(Web document revisions)
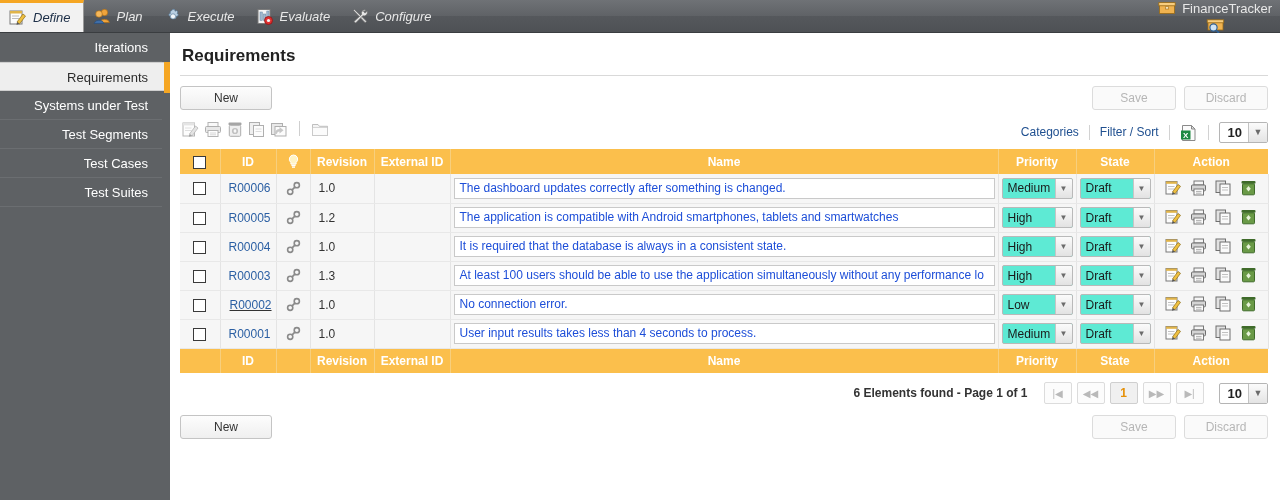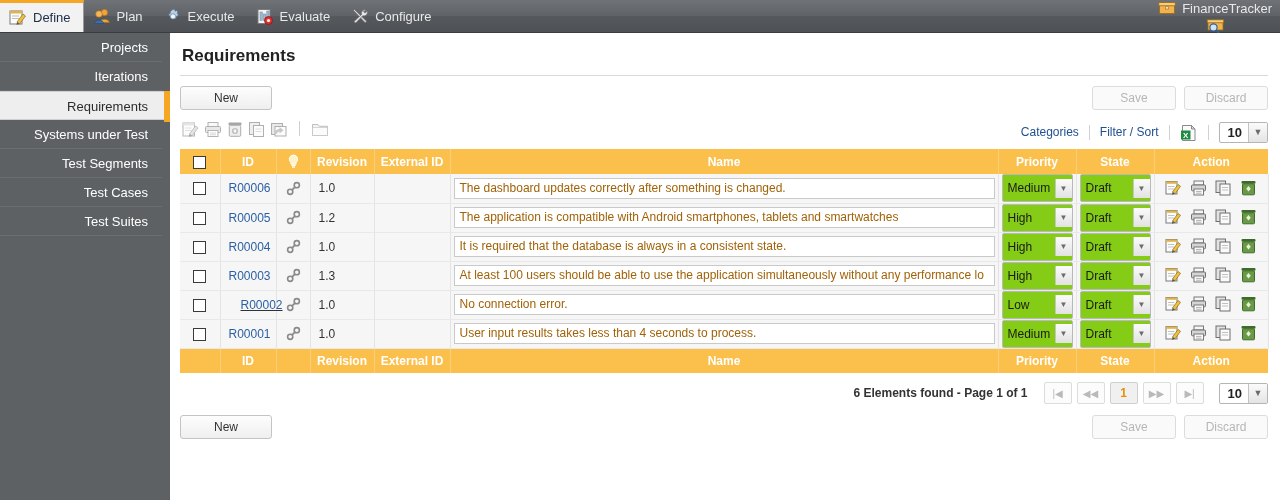"Define" .navlabel { font-style: none -> italic }
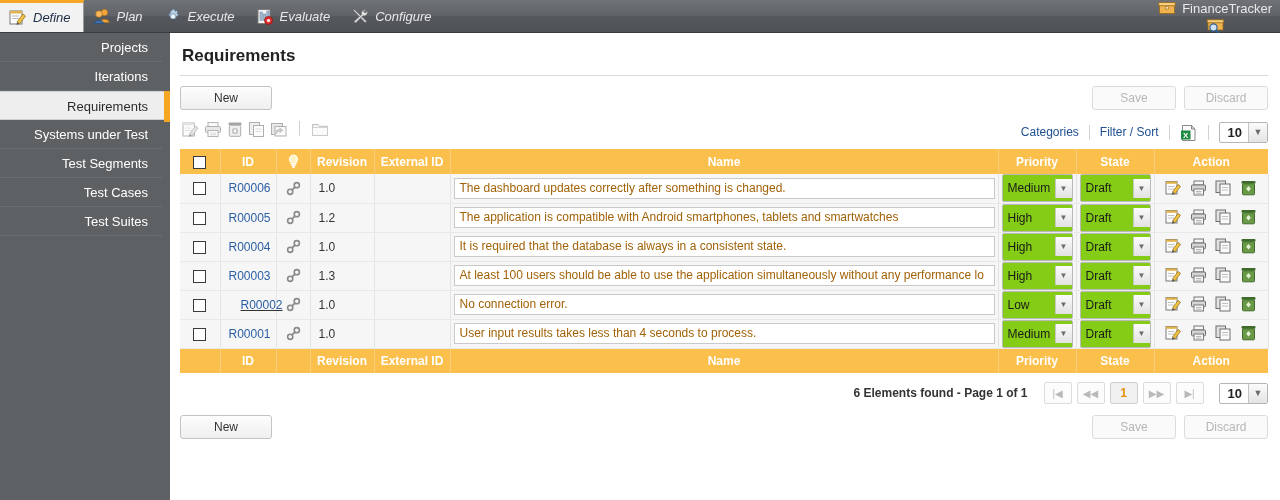"Projects" div.side-item { html: <div>Projects</div> -> none }
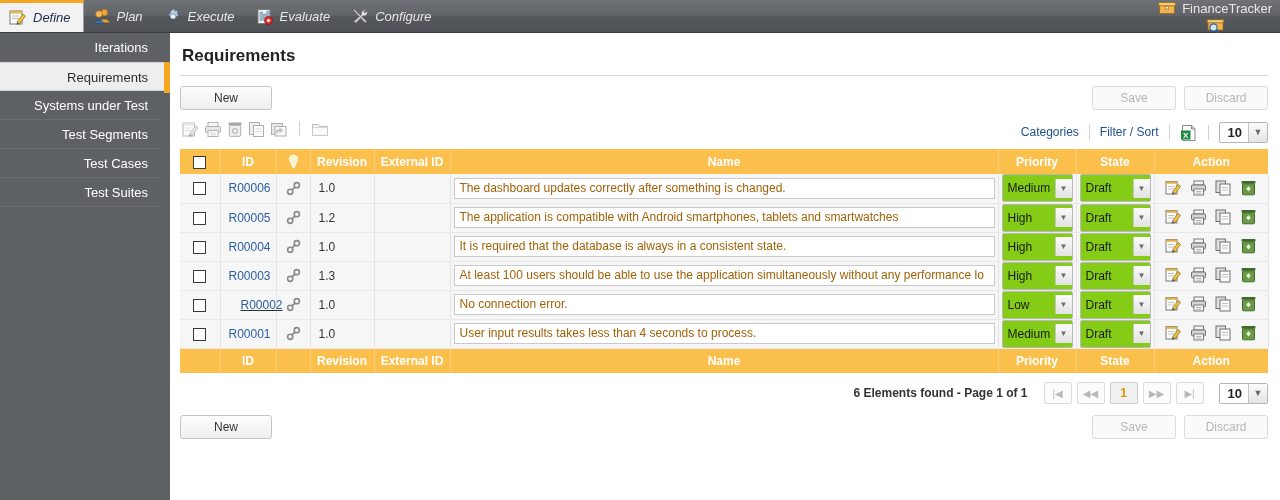"The dashboard updates correctly after" .cellinput { color: #a16207 -> #1d4ed8 }
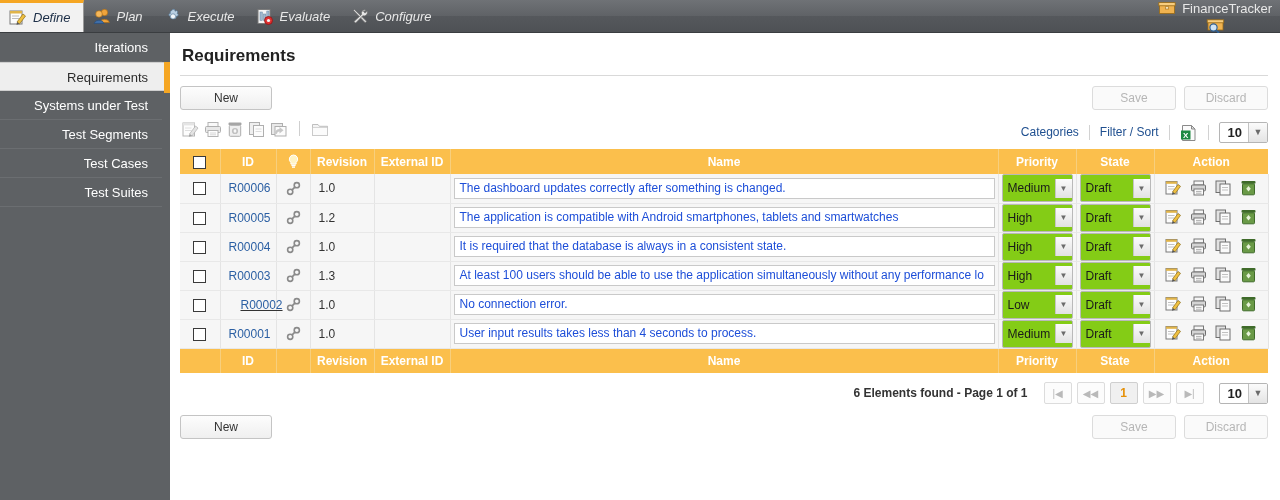"Medium" .cellselect { background: #84cc16 -> #5eead4; height: 28px -> 21px }
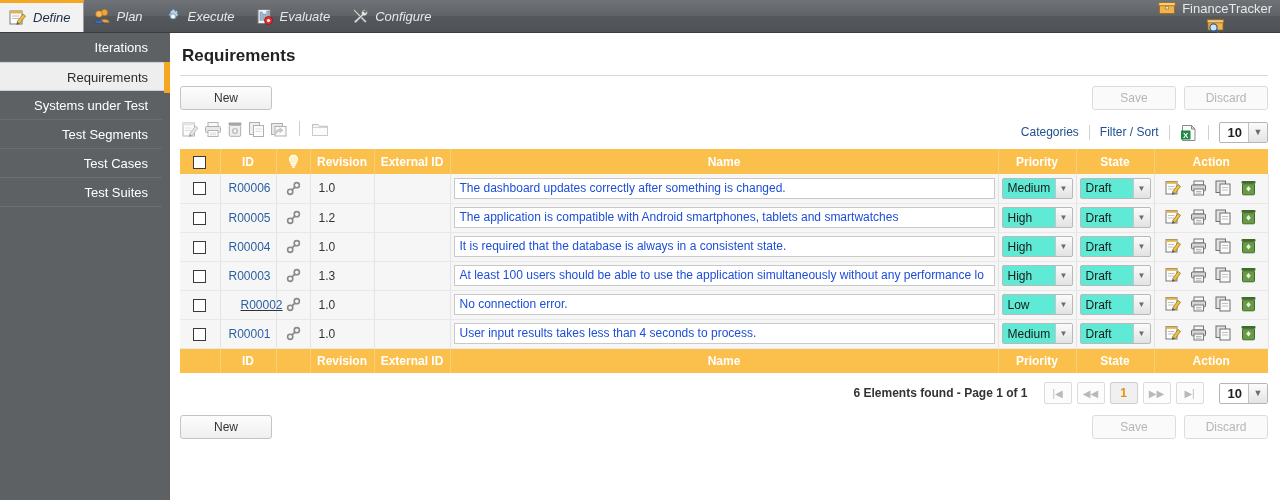"R00002" td { padding-left: 20px -> 9px }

_What this task involves_
Restate the records above exactly, less any pictures.

_Solution for this exercise_
"Define" .navlabel { font-style: none -> italic }
"Projects" div.side-item { html: <div>Projects</div> -> none }
"The dashboard updates correctly after" .cellinput { color: #a16207 -> #1d4ed8 }
"Medium" .cellselect { background: #84cc16 -> #5eead4; height: 28px -> 21px }
"R00002" td { padding-left: 20px -> 9px }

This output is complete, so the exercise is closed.